Another wonder appeared upon the scene about this time…Seances, yes séances all around.  Table tipping was the order of the day.  Talking with departed ones was the one great, absorbing sensation that overshadowed every other thought.  Some thought it from Heaven.  Some thought, from hell.  Some thought it all humbug.  Putting the three together, however, they merged into one triune, amazing, mysterious, inexplicable wonder that filled for a time the heart and mind and thought of preacher, layman, high and low, white and colored, big and little, wise and foolish, saint and sinner, judge, jury, young and old.  Seances were held at Rinehart’s, at Lightner’s, at Shaw’s store, at the Quaker Hill school house, at Switzer’s mill, at Stultz’s mill, at Dr. William Shepherd’s office and many other places.  The apparatus was very simple – a four-legged table or a three-legged stool was all that was required.  The mediums sat around one side with their hands on the table leaving the other side free to tilt up and down.

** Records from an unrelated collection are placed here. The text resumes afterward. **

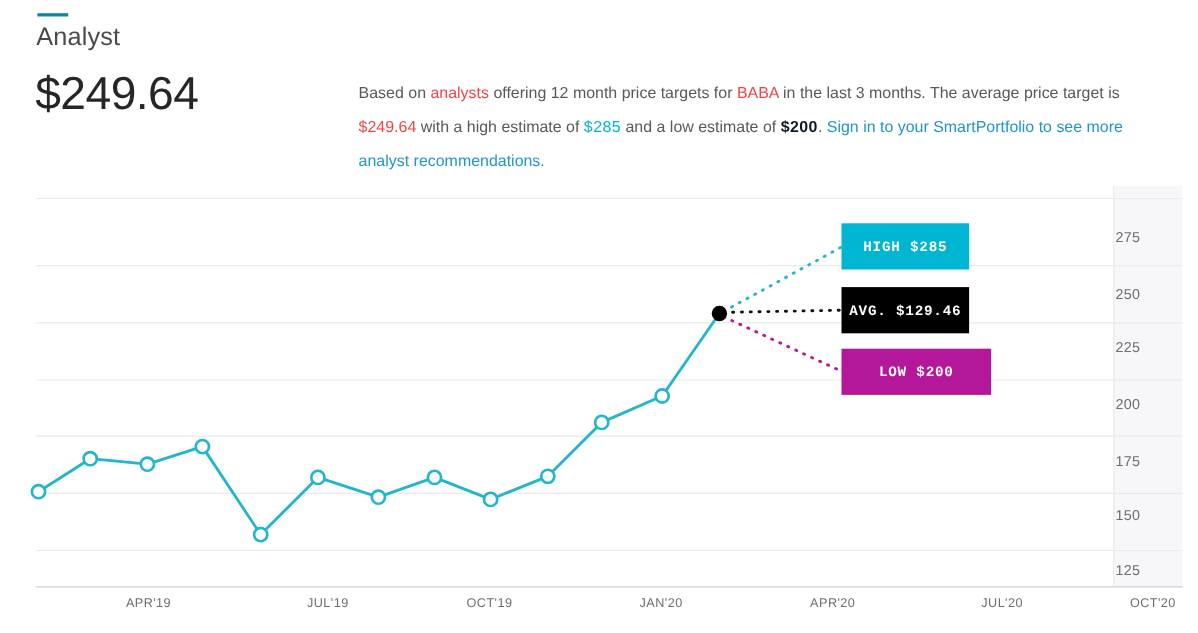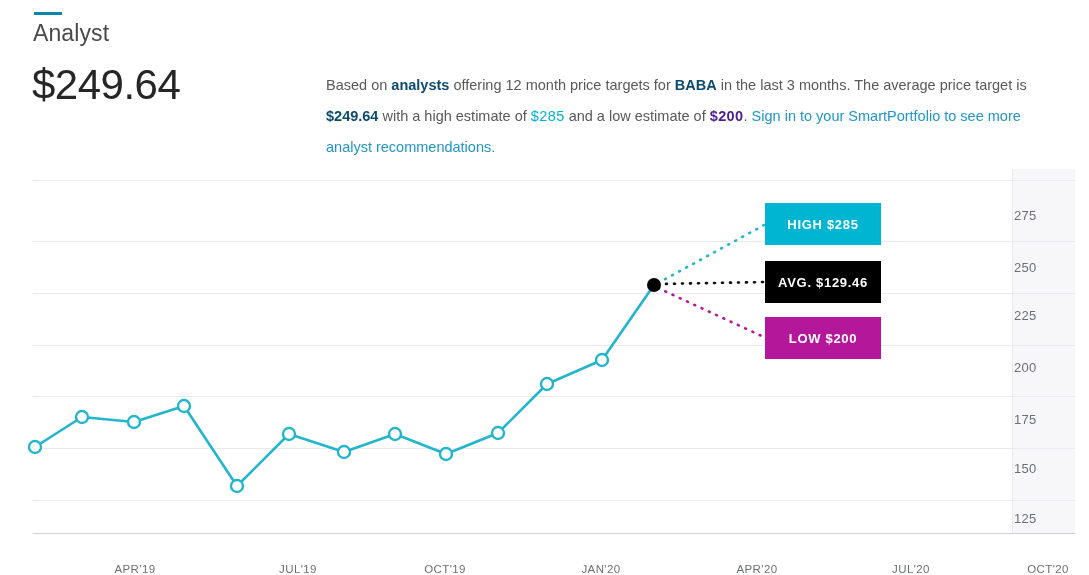--- a/index.html
+++ b/index.html
@@ -56,30 +56,30 @@
     position: absolute;
     left: 326px;
     top: 70px;
     width: 730px;
     font-size: 14.5px;
     line-height: 31px;
     color: #595959;
     font-weight: 400;
   }
   .description b {
-    font-weight: 700;
-    color: #0c4a6e;
+    font-weight: 400;
+    color: #ef4444;
   }
   .hi-val {
     color: #00b4d0;
     font-weight: 400;
     letter-spacing: 0.4px;
   }
   .lo-val {
-    color: #4c1d95;
+    color: #0f172a;
     font-weight: 700;
     letter-spacing: 0.4px;
   }
   .desc-link {
     color: #2196c9;
     text-decoration: none;
     cursor: pointer;
   }
 
   
@@ -101,37 +101,38 @@
     display: flex;
     align-items: center;
     justify-content: center;
     color: #ffffff;
     font-size: 13px;
     font-weight: 700;
     letter-spacing: 0.7px;
     white-space: nowrap;
     box-sizing: border-box;
     padding: 0 14px;
+    font-family: Liberation Mono, monospace;
   }
   .badge-high {
     left: 765px;
     top: 203px;
     width: 116px;
     background: #00b5d1;
   }
   .badge-avg {
     left: 765px;
     top: 261px;
     width: 116px;
     background: #000000;
   }
   .badge-low {
     left: 765px;
     top: 317px;
-    width: 116px;
+    width: 136px;
     background: #b5179b;
   }
 
   
   .ytick {
     position: absolute;
     right: 15px;
     width: 60px;
     text-align: left;
     font-size: 13px;
@@ -140,21 +141,20 @@
   }
   .xtick {
     position: absolute;
     top: 543px;
     font-size: 11.5px;
     color: #6c6f72;
     letter-spacing: 0.4px;
     font-weight: 400;
     text-align: center;
     transform: translateX(-50%);
-    margin-top: 20px;
   }
 </style>
 </head>
 <body>
 
 <div class="page">
 
   <div class="accent-bar"></div>
   <div class="panel-title">Analyst</div>
   <div class="price-value">$249.64</div>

What did the hired girls get in those days?  50 cents a week with board, lodging and prerequisites.  But there were no hired girls in that country of Quakers and Dunkers, in the modern sense.  Daughters would come nearer expressing the real situation.  We might say “hired daughters.”  The hired girl was one of the family.  She was at home.  Though her wages were low, she was esteemed and cared for and respected…  So hired girls didn’t change places every week or two.  They…stayed year after year as one with the family till some young man came and took them away.

Mary Ann Ashcraft is a library volunteer at the Historical Society of Carroll County.

Photo credit:  Historical Society of Carroll County

Photo caption:  J. R. Galt and O. J. Stonesifer were editors of the Union Bridge Pilot in 1910 with their press and office in this building.  A year’s subscription cost $1.00.  The newspaper began in 1899.